Campaigners have expressed their dismay as a new wave of cuts proposed by Barnet Council could see libraries left unmanned and forced to run largely by volunteers.

The potential future of libraries in Barnet was laid bare as the council looks to plug a £98million gap in its total budget by 2020.

The latest proposals would see none of the borough’s 14 libraries closed down, with opening hours set to increase.

But they would also see almost half of library staff axed, from 114 to 62, and libraries left unstaffed for the majority of the time.

Four libraries – in Childs Hill, East Barnet, Mill Hill and South Friern – will be left to rely entirely on volunteers.

East Finchley library, which was under threat of closure, would see its staffed hours reduced from 40 hours per week to just 16, but will be open six-days a week using automated services.

Community groups concerned at the plans have vowed to protest outside Hendon Town Hall this evening when the council will discuss the proposals.

Campaigner Mary Beer-Cleasby, of East Finchley, said: “Barnet intends to sack its highly valued and qualified library workforce – despite unanimous opposition in the recent £200,000 consultation report – and calls for un-vetted, untrained volunteers to run the libraries with fewer resources.”

Cllr Anne Hutton, Barnet Labour’s libraries’ spokeswoman, added: “No other London borough that I know of is cutting its library budget by such a drastic amount.

“Staffing hours have been drastically cut with the shortfall being made up of ‘technology enabled’ access on many sites, which means students under the age of 16 will be excluded for much of the time. Are these not the very residents we should be encouraging?”

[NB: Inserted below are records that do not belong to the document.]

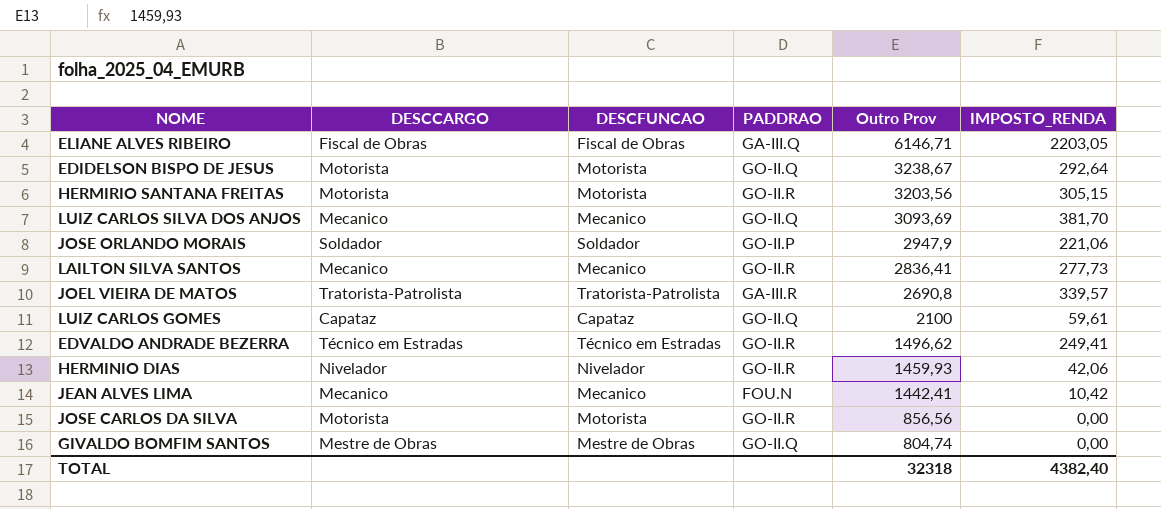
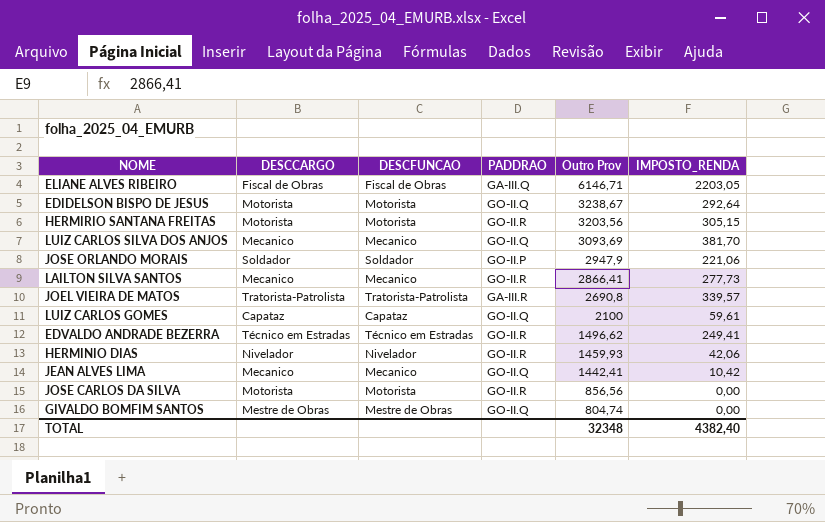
LAILTON SILVA SANTOS | Outro Prov: 2836,41 -> 2866,41
JEAN ALVES LIMA | PADDRAO: FOU.N -> GO-II.Q
TOTAL | Outro Prov: 32318 -> 32348

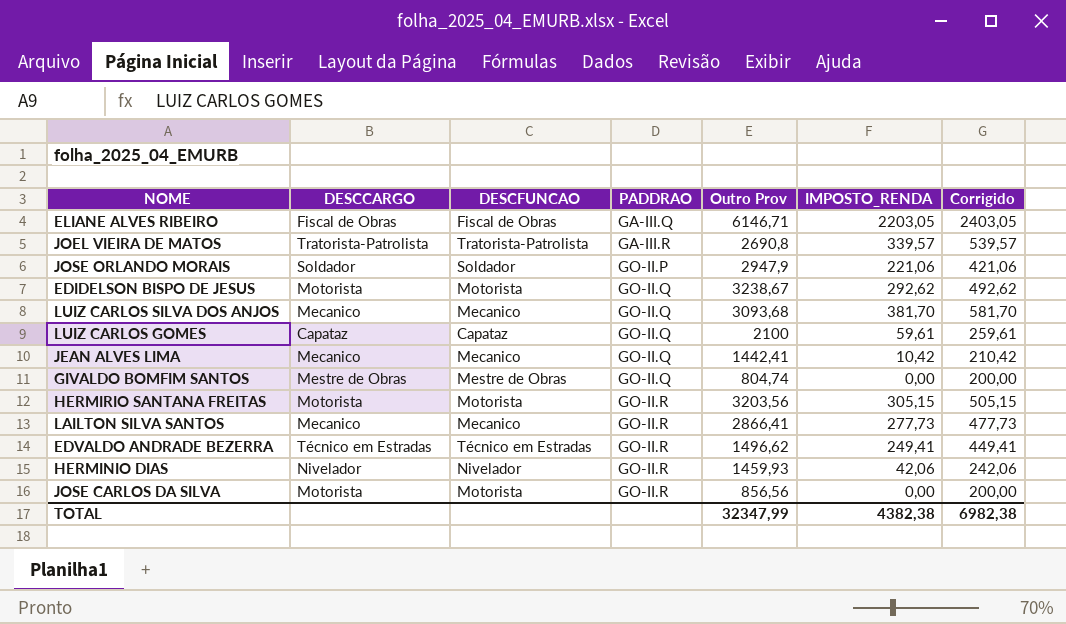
row order: Outro Prov descending -> PADDRAO ascending
column Corrigido | formula: none -> [IMPOSTO_RENDA] + 200
EDIDELSON BISPO DE JESUS | IMPOSTO_RENDA: 292,64 -> 292,62
LUIZ CARLOS SILVA DOS ANJOS | Outro Prov: 3093,69 -> 3093,68
TOTAL | Outro Prov: 32348 -> 32347,99
TOTAL | IMPOSTO_RENDA: 4382,40 -> 4382,38

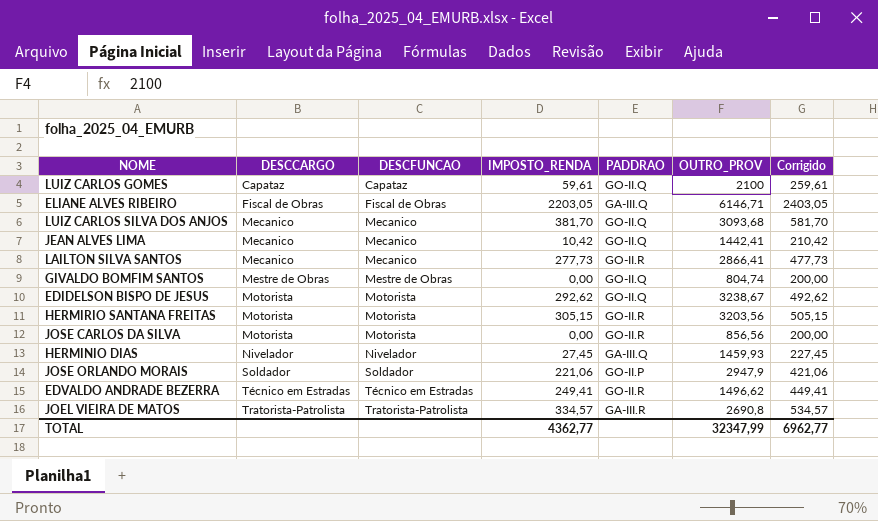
row order: PADDRAO ascending -> DESCCARGO ascending
column IMPOSTO_RENDA | position: 6 -> 4
column name: Outro Prov -> OUTRO_PROV
HERMINIO DIAS | IMPOSTO_RENDA: 42,06 -> 27,45
HERMINIO DIAS | PADDRAO: GO-II.R -> GA-III.Q
HERMINIO DIAS | Corrigido: 242,06 -> 227,45
JOEL VIEIRA DE MATOS | IMPOSTO_RENDA: 339,57 -> 334,57
JOEL VIEIRA DE MATOS | Corrigido: 539,57 -> 534,57
TOTAL | IMPOSTO_RENDA: 4382,38 -> 4362,77
TOTAL | Corrigido: 6982,38 -> 6962,77

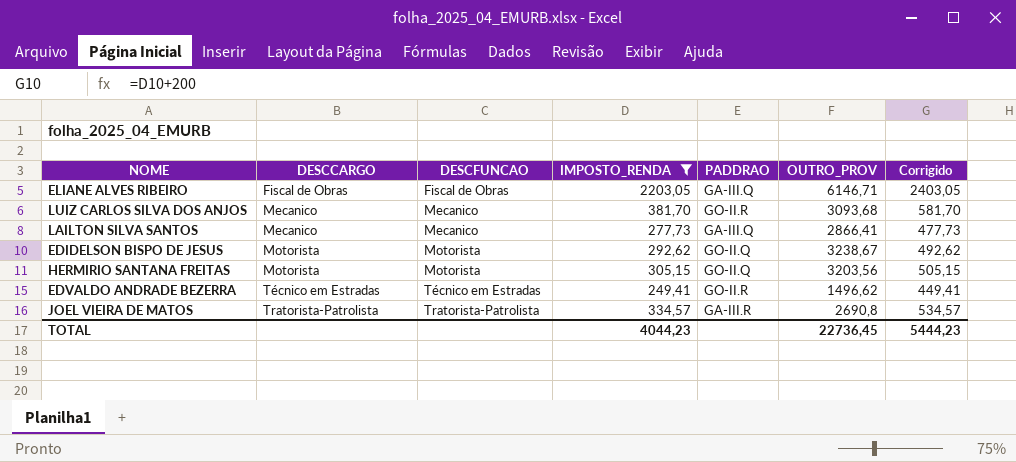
filter: none -> IMPOSTO_RENDA >= 249,41
LUIZ CARLOS SILVA DOS ANJOS | PADDRAO: GO-II.Q -> GO-II.R
LAILTON SILVA SANTOS | PADDRAO: GO-II.R -> GA-III.Q
HERMIRIO SANTANA FREITAS | PADDRAO: GO-II.R -> GO-II.Q
TOTAL | IMPOSTO_RENDA: 4362,77 -> 4044,23
TOTAL | OUTRO_PROV: 32347,99 -> 22736,45
TOTAL | Corrigido: 6962,77 -> 5444,23

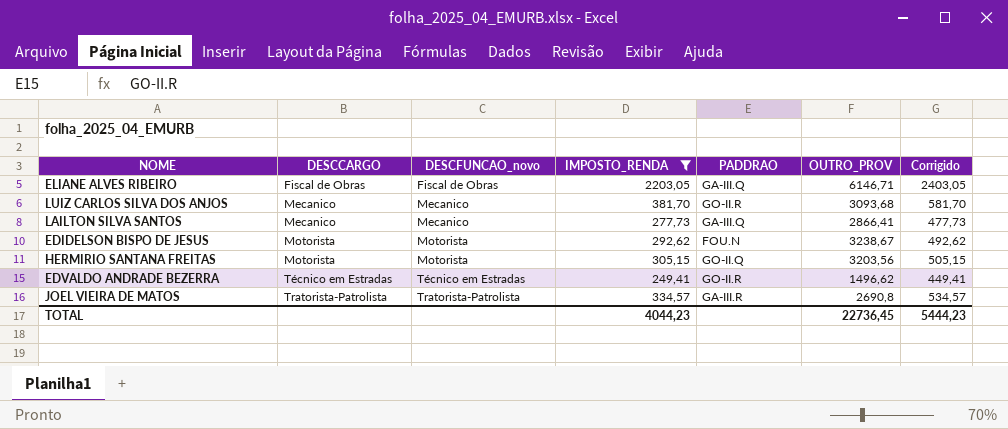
column name: DESCFUNCAO -> DESCFUNCAO_novo
EDIDELSON BISPO DE JESUS | PADDRAO: GO-II.Q -> FOU.N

The library service budget in Barnet has already seen 23 per cent reduction between 2010 and 2015.

Cllr Reuben Thompstone, chairman of the children, education, libraries and safeguarding committee, said: “As a number of councils across the country are closing libraries as part of the need to save money I am pleased that Barnet’s proposals will maintain the same number of sites.

“But in order to do that we need to harness local community spirit by providing volunteering opportunities in libraries, which will see residents helping to run our valued local assets.”